Parte subito decisa la Lazio con Felipe Anderson che mostra vitalità e corsa provando a rompere la cerniera difensiva giallorossa. Il possesso palla è dei biancocelesti, con la Roma che prova ad insabbiare la fase di costruzione avversaria arginando i tentativi di assalto al limite dell'area. La squadra di Mou si chiude con ordine pur non essendo troppo aggressiva sui portatori di palla, limitandosi ad azioni in contropiede e fraseggi sterili in mezzo al campo per liberare gli esterni. Dopo un quarto d'ora il derby inizia a salire di tono. Il primo lampo è giallorosso con Wijnaldum, con un destro potente che va oltre la traversa. Risponde Felipe Anderson, bravi a liberarsi in area ma meno preciso nella conclusione, debole e lenta. Pedro da una parte e Dybala dall'altra emergono per classe, provando a fare la differenza ma è una gara bloccata, come era lecito attendersi alla vigilia vista la posta in palio. Soprattutto con il passare dei minuti si incattivisce, con entrate dure che infiammano l'Olimpico. Al 30' la svolta che cabia il racconto del match. Ibanez, già protagonista in negativo nella gara di andata, si fa espellere per doppia ammonizione, entrando scomposto su Milinkovic-Savic dopo aver già subito ad inizio gara un giallo per un fallo plateale. Il serbo, da capitano, carica subito la curva Sud, trascina la squadra e al 37' prova una sforbiciata al volo che finisce di poco fuori. La Roma soffre, inizia ad arroccarsi subendo la pressione biancoceleste. Il match si fa esplosivo, la tensione si alza e Massa fatica a gestire il clima incandescente.
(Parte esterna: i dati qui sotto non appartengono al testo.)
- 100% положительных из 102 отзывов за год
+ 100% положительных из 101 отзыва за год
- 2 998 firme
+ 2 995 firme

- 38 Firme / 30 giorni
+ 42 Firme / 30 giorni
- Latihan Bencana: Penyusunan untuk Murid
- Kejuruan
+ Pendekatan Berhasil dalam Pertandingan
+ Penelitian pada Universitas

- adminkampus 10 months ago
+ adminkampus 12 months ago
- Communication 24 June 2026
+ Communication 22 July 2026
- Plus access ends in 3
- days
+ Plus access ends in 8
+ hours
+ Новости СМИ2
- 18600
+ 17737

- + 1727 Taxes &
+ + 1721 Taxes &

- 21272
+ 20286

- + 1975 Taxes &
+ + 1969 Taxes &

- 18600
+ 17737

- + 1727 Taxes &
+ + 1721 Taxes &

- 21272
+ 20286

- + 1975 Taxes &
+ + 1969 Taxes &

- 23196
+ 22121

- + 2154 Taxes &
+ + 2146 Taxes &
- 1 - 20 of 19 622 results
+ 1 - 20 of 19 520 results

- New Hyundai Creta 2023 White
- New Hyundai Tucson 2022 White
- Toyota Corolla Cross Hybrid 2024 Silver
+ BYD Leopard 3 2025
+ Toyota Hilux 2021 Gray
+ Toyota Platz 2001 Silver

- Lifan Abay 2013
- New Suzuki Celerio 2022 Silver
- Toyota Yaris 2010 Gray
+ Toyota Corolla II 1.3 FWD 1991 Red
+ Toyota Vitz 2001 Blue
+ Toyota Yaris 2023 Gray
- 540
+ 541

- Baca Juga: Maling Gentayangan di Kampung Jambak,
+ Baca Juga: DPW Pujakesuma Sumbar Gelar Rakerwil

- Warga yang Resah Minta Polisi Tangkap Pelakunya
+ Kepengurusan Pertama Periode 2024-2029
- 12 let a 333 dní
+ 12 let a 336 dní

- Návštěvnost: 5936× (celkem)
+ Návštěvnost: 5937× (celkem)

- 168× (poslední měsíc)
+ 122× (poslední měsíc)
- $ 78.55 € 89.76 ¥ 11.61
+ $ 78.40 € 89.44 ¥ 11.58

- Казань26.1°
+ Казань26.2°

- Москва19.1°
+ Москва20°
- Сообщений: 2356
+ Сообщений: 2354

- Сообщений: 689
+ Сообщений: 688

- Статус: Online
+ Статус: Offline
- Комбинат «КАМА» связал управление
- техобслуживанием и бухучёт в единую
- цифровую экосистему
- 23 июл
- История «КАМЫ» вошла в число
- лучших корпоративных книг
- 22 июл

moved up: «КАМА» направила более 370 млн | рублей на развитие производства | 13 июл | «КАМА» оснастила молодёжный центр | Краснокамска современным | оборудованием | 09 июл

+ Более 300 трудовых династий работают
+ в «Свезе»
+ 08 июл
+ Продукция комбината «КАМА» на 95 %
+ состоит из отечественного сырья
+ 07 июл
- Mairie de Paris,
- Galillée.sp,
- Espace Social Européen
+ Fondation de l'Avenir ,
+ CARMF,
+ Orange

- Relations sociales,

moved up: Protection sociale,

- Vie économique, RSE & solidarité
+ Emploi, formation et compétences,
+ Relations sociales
C'è prima uno scontro ravvicinato tra Mancini e Zaccagni e poi tra Pedro e la panchina della Roma (che porta all'espulsione del preparatore dei portieri della Roma, Nuno Santos, e del collaboratore di Sarri, Marco Ianni).
Nella ripresa Mou decide di lasciare negli spogliatoi la qualità e la tecnica per mettere dentro muscoli e fisici e fa entrare Lloriente al posto di uno spento Dybala, incapace di incidere in una gara tutto grinta, furore e muscoli. La Lazio continua a fare girare il pallone, Milinkovic-Savic e Felipe Anderson provano a giocare più ravvicinati nel tentativo di incidere in velocità. La manovra biancoceleste si fa più pericolosa ma con una Roma stretta, le soluzioni da fuori diventate le più efficaci. Rui Patricio è infatti costretto a sventare di riflesso sulla traversa un destro teso da fuori di Luis Alberto che ci riprova pochi minuti dopo trovando l'opposizione di Mancini. La Lazio aumenta spinta e serve il miglior Rui Patricio per salvare la porta giallorossa: prima su Pedro e poi su Felipe Anderson, che colpisce da dentro l'area colpendo il portiere (ma l'azione era comunque viziata da fuorigioco). Ma la valanga biancoceleste finisce per non essere più arginata e, su una cattiva lettura di Zelewski, Zaccagni al 65' di piatto fa centro segnando la nona rete in campionato. Esplode l'Olimpico biancoceleste che due minuti dopo viene ammutolito da una autorete di Casale su punizione di Pellegrini toccata di testa da Pellegrini e respinta da Provedel sul corpo del compagno di squadra. Stavolta è l'altra curva a scatenare la sua gioia ma l'arbitro dopo il consulto del Var annulla per un fuorigioco di Smalling. E' come un secondo gol per la Lazio che moltiplica il proprio coraggio e spinge ancora in avanti. La Roma che dopo aver subito la rete, ha messo in campo Abrajam per Belotti e Matic per Wijnaldum, si affida alla forza dei nervi, Pellegrini si mette la squadra sulle spalle e ci prova con un muro da lontano fuori misura. Ma la Lazio è disciplinata, attenta, non si fa prendere dalla paura e porta a casa la vittoria che la fa volare in alto e sognare sempre di più.